Nw.js: webkitSpeechRecognition for desktop apps?

Created on 14 Sep 2013 · 83Comments · Source: nwjs/nw.js

I was attempting to add speech recognition to a desktop application but it seems speechRecognition is not working probably due to the application using local file urls and no way to allow permission like when running it in chrome.

https://github.com/TalAter/annyang/issues/44

As you can see in the linked related issue trying to run speecheRecognition by it's self in the console does nothing in node-webkit.

var sr = new webkitSpeechRecognition;
sr.continuous = true; 
sr.interimResults = true;
sr.lang='en';
sr.onresult = function(e) {
    console.log(e.results[e.results.length-1][0].transcript);
};
sr.start();//nothin happens and no errors

So would it be correct to say this is not currently possible in node-webkit or is there a known work around?

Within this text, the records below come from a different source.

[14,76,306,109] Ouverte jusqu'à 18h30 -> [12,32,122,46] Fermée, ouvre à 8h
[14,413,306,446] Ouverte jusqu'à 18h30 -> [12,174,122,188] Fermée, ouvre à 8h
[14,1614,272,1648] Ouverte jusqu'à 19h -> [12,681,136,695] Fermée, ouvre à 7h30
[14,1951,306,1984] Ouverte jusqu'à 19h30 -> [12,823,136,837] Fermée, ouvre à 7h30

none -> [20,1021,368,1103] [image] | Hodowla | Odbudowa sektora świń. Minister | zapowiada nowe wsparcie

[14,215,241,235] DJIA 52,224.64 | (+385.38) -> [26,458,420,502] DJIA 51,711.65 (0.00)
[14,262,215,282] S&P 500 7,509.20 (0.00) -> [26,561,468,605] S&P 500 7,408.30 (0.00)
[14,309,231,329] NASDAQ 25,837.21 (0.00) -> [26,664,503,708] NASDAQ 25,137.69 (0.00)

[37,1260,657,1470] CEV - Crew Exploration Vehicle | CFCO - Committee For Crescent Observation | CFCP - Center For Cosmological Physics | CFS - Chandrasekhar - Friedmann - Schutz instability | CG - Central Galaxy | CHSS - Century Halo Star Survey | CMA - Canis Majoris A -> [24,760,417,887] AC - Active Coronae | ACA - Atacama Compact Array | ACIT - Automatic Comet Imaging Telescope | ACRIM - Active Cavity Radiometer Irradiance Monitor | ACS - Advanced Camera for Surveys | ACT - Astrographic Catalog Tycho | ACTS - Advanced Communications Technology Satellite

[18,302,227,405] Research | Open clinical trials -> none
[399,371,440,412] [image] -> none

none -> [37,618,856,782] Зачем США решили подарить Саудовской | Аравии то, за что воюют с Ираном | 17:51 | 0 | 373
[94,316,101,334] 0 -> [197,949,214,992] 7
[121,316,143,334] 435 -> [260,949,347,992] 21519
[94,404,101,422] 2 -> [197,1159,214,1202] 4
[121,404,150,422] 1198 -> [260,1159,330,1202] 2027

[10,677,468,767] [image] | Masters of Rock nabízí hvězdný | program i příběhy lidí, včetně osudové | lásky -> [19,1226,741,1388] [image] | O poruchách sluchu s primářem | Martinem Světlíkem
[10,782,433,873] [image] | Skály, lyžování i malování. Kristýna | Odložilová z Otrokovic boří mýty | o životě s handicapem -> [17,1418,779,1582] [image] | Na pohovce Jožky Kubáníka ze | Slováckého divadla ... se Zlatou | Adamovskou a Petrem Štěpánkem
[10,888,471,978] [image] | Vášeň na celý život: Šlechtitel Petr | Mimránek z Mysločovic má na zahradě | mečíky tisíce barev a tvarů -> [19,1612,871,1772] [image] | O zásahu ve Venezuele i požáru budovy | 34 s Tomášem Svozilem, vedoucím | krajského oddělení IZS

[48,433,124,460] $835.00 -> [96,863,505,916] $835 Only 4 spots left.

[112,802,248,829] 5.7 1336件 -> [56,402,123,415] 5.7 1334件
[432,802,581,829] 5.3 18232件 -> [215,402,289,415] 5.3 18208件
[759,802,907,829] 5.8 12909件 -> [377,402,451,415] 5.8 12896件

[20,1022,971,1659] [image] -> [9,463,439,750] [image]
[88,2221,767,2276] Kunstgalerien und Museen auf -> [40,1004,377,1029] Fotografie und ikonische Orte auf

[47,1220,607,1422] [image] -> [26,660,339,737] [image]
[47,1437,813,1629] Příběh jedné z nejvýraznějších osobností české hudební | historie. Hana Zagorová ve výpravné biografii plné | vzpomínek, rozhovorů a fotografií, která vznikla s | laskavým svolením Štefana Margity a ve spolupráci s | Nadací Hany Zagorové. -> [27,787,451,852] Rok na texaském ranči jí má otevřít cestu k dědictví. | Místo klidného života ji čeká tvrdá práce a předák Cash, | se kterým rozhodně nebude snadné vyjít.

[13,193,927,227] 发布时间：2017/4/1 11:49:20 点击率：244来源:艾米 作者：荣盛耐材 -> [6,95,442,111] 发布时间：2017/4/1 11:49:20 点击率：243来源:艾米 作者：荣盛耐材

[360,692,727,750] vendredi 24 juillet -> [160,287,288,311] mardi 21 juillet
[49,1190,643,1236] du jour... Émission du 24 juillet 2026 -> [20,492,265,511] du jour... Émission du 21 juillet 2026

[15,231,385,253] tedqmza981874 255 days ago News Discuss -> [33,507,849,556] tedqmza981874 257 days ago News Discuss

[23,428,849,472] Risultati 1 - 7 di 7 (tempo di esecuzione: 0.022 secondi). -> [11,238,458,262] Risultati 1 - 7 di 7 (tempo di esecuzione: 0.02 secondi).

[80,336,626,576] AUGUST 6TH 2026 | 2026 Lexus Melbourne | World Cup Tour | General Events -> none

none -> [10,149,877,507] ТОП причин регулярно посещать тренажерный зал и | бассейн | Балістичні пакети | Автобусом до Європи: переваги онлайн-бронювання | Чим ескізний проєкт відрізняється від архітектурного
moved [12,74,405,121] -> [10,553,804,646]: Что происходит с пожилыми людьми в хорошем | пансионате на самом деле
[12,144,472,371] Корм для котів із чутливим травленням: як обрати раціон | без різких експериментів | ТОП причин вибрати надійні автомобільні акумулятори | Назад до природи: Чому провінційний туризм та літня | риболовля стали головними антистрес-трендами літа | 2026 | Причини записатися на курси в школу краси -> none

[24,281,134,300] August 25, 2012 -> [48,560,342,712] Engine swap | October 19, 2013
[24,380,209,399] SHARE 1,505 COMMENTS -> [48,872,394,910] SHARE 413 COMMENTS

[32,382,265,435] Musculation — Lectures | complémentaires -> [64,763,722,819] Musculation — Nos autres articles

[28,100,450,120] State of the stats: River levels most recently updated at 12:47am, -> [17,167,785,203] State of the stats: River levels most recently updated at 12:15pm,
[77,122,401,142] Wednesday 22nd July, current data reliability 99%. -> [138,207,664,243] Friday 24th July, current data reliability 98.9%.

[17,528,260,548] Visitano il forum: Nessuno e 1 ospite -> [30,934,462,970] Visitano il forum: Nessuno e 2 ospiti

I'm aware of the getUserMedia API but it seems that only captures audio but doesn't do any speech recognition.

If it's not currently possible will it be possible in future releases?

Want to back this issue? Post a bounty on it! We accept bounties via Bountysource.

feature-request

Source

isimmons

👍6

Most helpful comment

According to the latest draft of the Web Speech API, the serviceURI hasn't been removed from the specification.

So I went digging a bit, which did turn up some things I haven't discovered before, but most discussion around this seems to have happened out of band, or somewhere inaccessible to the public.

There was Chromium Issue N° 480516 filed ~2 years ago, in which support was added, and subsequently reverted again a few months later. Discussion related to this happened on blink-dev/82LcTDrhshw/pGKPgrXOUaAJ, yet it is still unclear to me what exactly happened there.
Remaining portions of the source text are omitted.